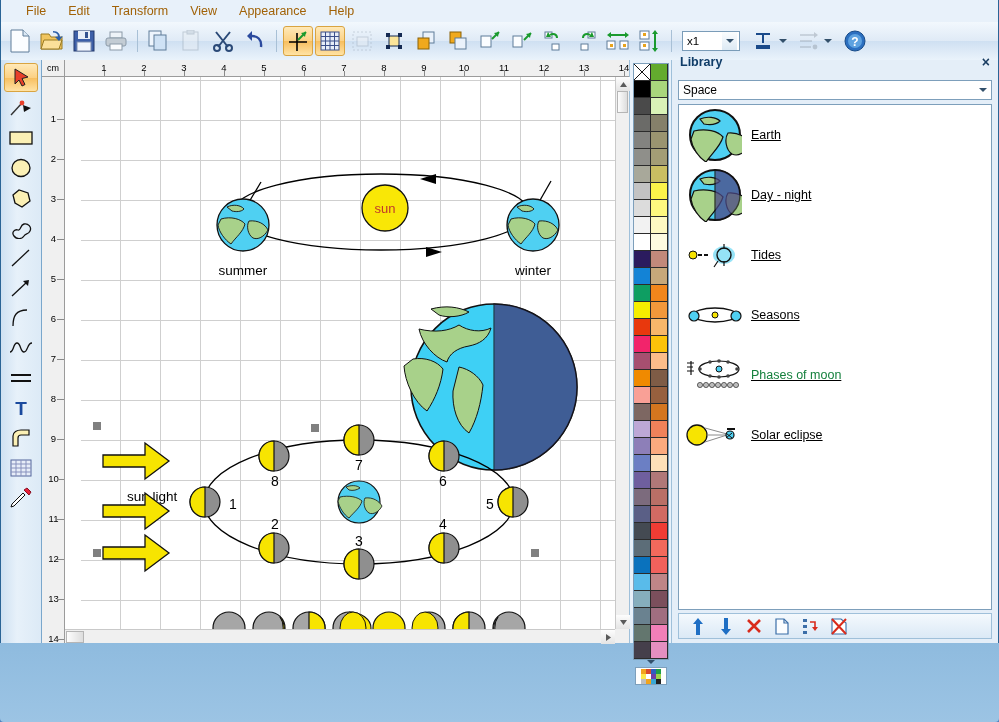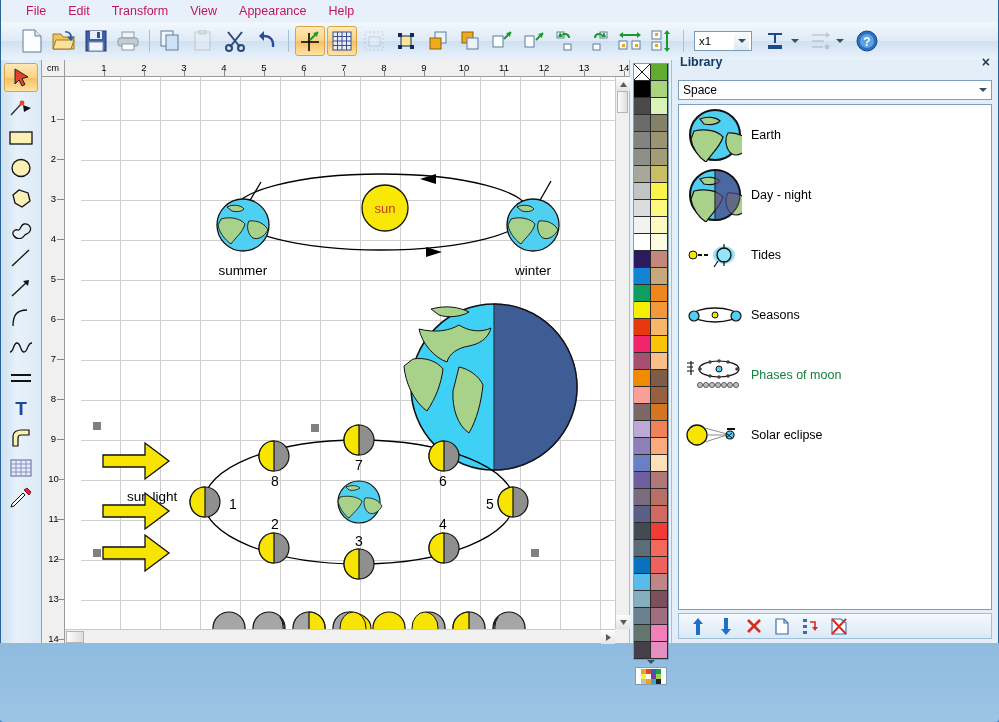--- a/index.html
+++ b/index.html
@@ -63,7 +63,7 @@
     height:22px; background:#e8f1fa; border-left:1px solid #2a6496; border-right:1px solid #2a6496;
     display:flex; align-items:center; padding-left:14px; gap:0px;
   }
-  .menu-item { padding:3px 11px; font-size:12.5px; color:#be185d; cursor:default;}
+  .menu-item { padding:3px 11px; font-size:12.5px; color:#a16207; cursor:default;}
 
   
   #toolbar {

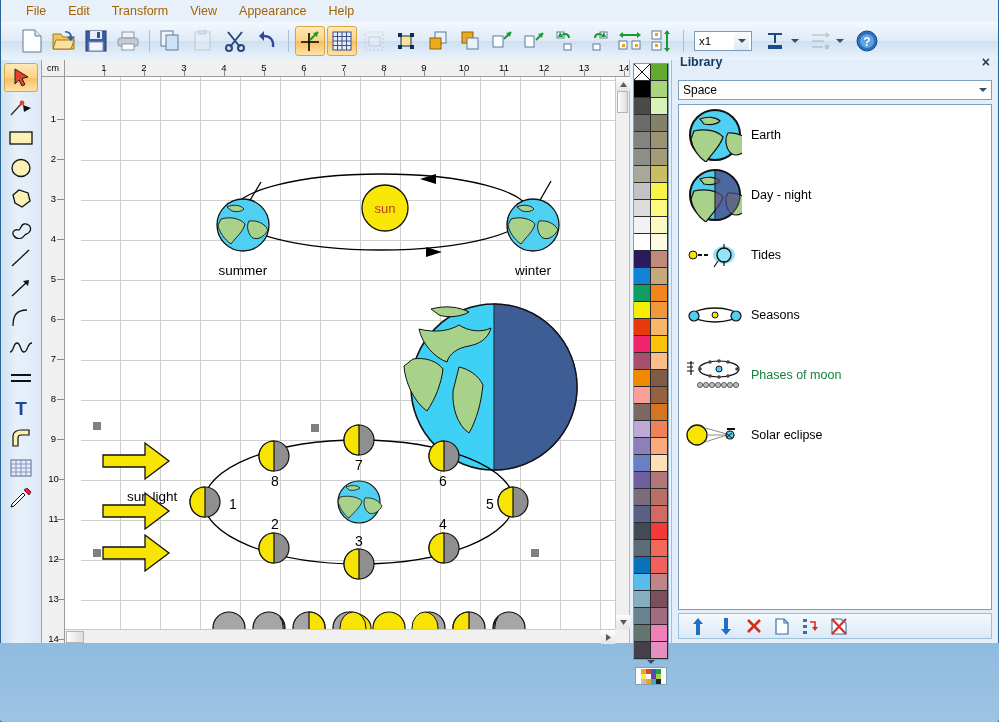--- a/index.html
+++ b/index.html
@@ -69,7 +69,7 @@
   #toolbar {
     height:38px; border-left:1px solid #2a6496; border-right:1px solid #2a6496;
     background: linear-gradient(to bottom,#f2f8fd 0%,#dfeaf6 50%,#cfe0f2 51%,#eaf3fb 100%);
-    display:flex; align-items:center; padding-left:16px; gap:2px;
+    display:flex; align-items:center; padding-left:4px; gap:2px;
   }
   .tbtn { width:30px;height:30px; display:flex;align-items:center;justify-content:center;
           border:1px solid transparent; border-radius:3px; cursor:default;}

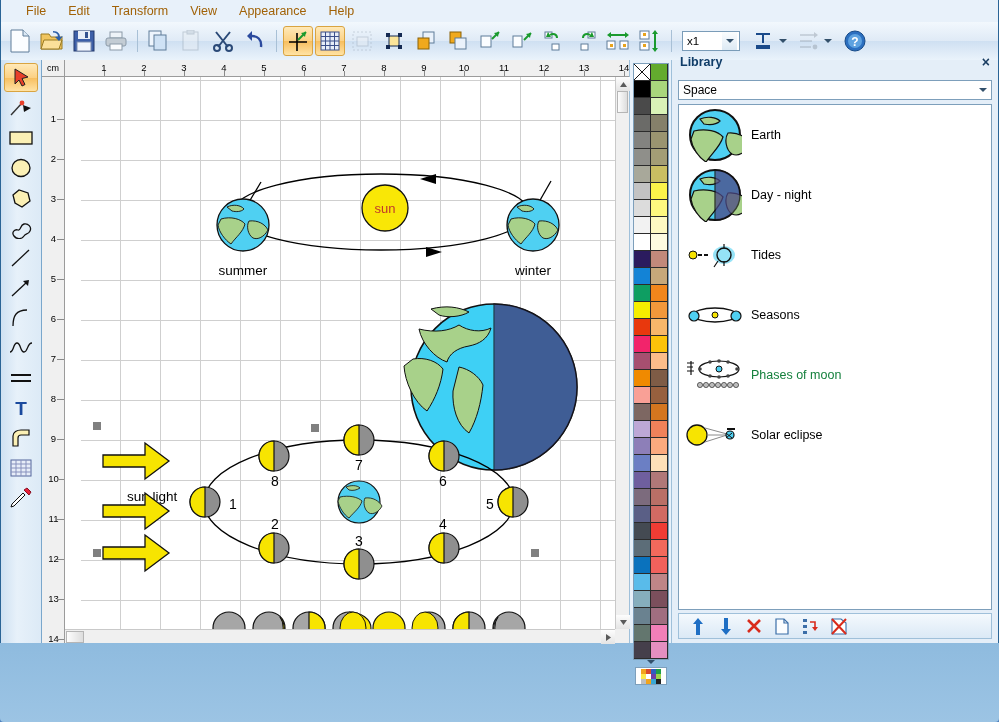--- a/index.html
+++ b/index.html
@@ -154,7 +154,7 @@
      display:flex;align-items:center; padding-left:4px; font-size:12px; position:relative;}
   #libCombo .arrow { position:absolute;right:4px;top:0;bottom:0;display:flex;align-items:center;}
   #libList { margin:4px 6px 0 6px; background:#fff; border:1px solid #7d9fbb; flex:1; overflow:hidden;
-     position:relative;}
+     position:relative;text-decoration:underline;}
   .libItem { display:flex;align-items:center; height:60px; padding-left:6px; cursor:default;}
   .libItem .thumb { width:60px;height:56px; display:flex;align-items:center;justify-content:center;}
   .libItem .lbl { margin-left:6px; font-size:12.5px; color:#000;}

• Exercise requirements: Pull out each line of the records holding the string "flex".

• Task result:
     display:flex; align-items:center; padding-left:14px; gap:0px;
-    display:flex; align-items:center; padding-left:16px; gap:2px;
+    display:flex; align-items:center; padding-left:4px; gap:2px;
   .tbtn { width:30px;height:30px; display:flex;align-items:center;justify-content:center;
      display:flex;align-items:center; padding-left:4px; font-size:12px; position:relative;}
   #libCombo .arrow { position:absolute;right:4px;top:0;bottom:0;display:flex;align-items:center;}
   #libList { margin:4px 6px 0 6px; background:#fff; border:1px solid #7d9fbb; flex:1; overflow:hidden;
   .libItem { display:flex;align-items:center; height:60px; padding-left:6px; cursor:default;}
   .libItem .thumb { width:60px;height:56px; display:flex;align-items:center;justify-content:center;}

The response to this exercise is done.